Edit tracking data
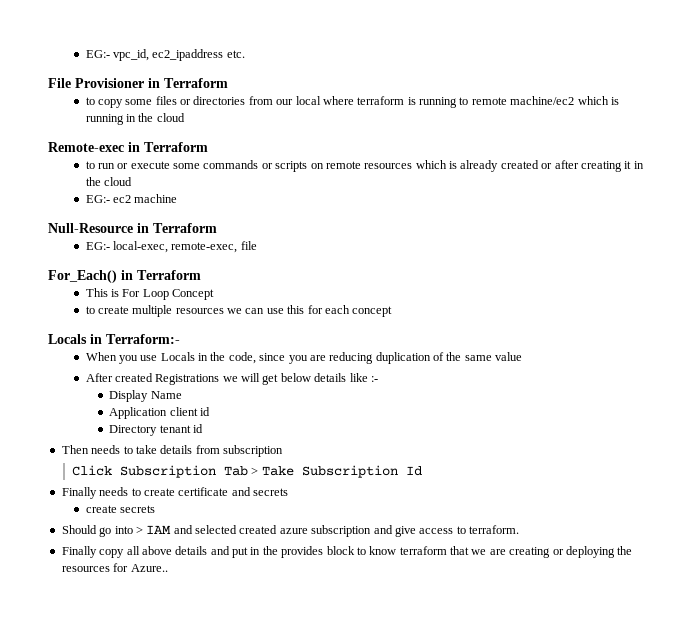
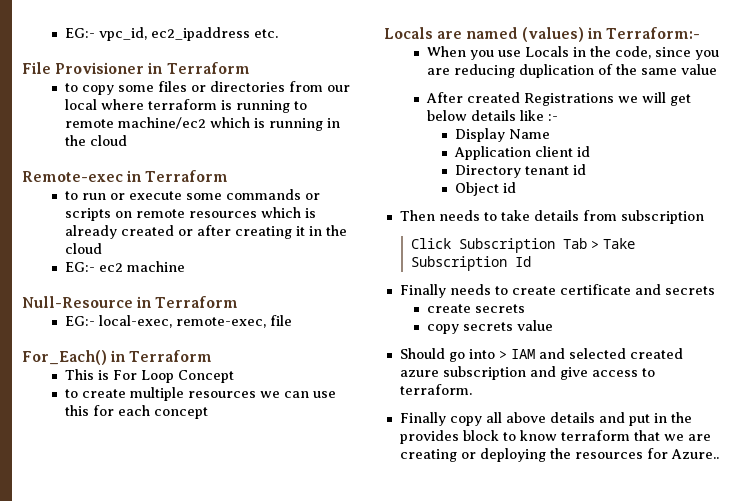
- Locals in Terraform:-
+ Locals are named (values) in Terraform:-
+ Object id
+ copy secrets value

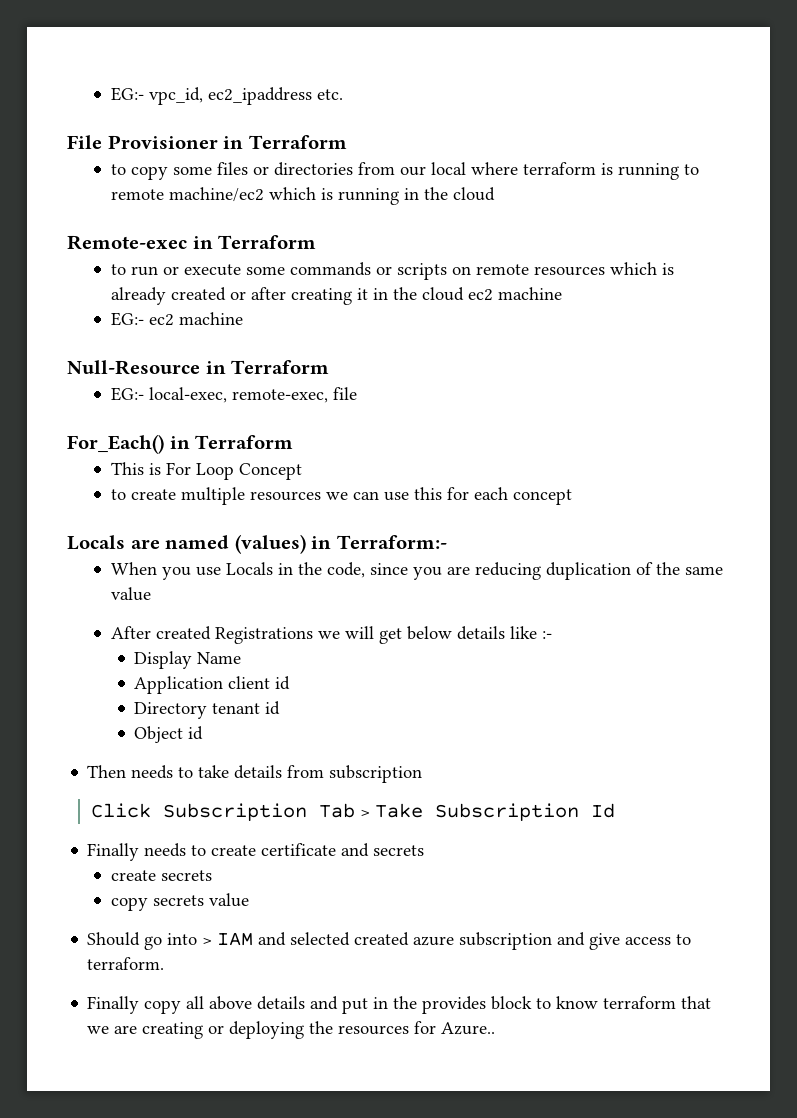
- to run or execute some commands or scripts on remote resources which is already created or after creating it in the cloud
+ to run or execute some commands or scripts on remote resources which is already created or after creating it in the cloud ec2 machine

▸ WORK REQUEST: Scan the records for the word "after" and copy every line where it is found.

▸ REPLY:
- to run or execute some commands or scripts on remote resources which is already created or after creating it in the cloud
+ to run or execute some commands or scripts on remote resources which is already created or after creating it in the cloud ec2 machine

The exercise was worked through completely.